Mientras hablaba con sus padres Draco se había mantenido junto a la ventana sosteniendo la cortina observando la tormenta que se había desatado. Cada relámpago iluminaba su rostro impasible y cuando las primeras gotas empezaron a caer se confundieron con sus lágrimas.
Por primera vez estaba abriendo su alma y corazón de hombre. Narcisa lo miraba con un profundo respeto, estaba feliz por él, su eterno niño. Lucius callado y serio, interiormente admiraba la valentía de su hijo por la fidelidad a la única mujer que lo había cautivado desde niño y a quien en un difícil momento de su vida había tenido que renunciar. Pero los Malfoy nunca renuncian, solo esperan el momento oportuno. El de su hijo ya había llegado.

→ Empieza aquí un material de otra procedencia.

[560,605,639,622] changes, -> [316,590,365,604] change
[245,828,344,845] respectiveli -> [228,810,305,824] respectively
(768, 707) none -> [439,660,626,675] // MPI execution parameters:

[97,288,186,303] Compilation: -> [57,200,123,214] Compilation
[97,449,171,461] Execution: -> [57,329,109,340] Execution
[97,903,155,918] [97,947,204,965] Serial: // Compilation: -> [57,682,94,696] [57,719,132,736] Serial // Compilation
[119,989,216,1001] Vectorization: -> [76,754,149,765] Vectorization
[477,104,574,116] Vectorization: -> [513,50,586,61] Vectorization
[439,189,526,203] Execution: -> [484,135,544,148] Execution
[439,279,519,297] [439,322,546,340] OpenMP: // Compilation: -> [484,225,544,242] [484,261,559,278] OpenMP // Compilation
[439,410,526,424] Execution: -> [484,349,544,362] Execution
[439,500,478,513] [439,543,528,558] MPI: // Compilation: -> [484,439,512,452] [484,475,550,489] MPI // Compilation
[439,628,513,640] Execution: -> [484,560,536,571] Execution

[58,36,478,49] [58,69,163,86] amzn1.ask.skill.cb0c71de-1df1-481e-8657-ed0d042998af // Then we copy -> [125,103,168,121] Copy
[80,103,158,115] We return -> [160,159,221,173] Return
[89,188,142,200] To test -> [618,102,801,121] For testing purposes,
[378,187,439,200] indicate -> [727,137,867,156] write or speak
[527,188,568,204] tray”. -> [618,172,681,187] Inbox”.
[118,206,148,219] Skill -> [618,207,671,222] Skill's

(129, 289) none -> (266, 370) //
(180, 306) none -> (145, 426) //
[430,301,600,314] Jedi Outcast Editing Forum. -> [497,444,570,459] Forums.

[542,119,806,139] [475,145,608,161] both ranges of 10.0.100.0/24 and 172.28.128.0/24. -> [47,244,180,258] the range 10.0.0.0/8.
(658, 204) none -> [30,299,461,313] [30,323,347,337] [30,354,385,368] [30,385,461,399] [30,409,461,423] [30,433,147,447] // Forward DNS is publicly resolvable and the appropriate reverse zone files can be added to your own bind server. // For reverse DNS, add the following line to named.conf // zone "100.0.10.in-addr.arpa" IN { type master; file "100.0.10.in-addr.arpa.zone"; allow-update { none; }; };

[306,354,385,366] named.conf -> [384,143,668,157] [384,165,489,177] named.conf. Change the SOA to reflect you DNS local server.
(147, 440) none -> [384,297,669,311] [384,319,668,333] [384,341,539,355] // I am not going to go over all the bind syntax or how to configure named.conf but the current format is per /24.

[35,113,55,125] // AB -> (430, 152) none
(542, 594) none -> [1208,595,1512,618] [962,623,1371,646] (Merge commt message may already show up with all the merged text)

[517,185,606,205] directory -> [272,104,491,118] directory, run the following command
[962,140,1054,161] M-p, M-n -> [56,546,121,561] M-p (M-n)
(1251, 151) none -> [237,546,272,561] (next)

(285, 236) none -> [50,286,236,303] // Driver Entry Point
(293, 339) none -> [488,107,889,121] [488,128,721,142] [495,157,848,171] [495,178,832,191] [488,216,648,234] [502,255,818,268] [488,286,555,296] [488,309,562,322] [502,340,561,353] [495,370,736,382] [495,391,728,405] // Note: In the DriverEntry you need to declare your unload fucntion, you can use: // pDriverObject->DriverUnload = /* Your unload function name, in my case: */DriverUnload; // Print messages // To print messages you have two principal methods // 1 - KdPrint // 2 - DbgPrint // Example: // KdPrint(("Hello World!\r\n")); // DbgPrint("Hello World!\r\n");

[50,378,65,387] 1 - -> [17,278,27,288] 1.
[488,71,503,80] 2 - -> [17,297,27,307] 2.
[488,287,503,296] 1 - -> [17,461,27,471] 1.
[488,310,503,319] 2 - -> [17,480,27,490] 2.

-Mañana salgo de viaje madre- agregó al final de su relato.
-¿Por qué huyes Draco, por qué no lo enfrentas ahora? es lo que siempre quisiste- dijo Narcisa.
Tomó la tibia mano, se sentó a su lado y explicó- tienes toda la razón, como siempre, pero Hermione necesita acostumbrarse a este sentimiento que estoy muy seguro está sintiendo, descubriendo.
-Estás muy seguro de ello Draco- inquirió Lucius.
-Sí señor, muy seguro, la amatista que cuelga de su cuello es de la misma mina desde donde extrajeron la que le regalaste a mi madre cuando se comprometieron.
-¿y los aretes y el anillo, ya los tiene?
-aún no señor, espero el momento oportuno- sonreían cómplices los tres.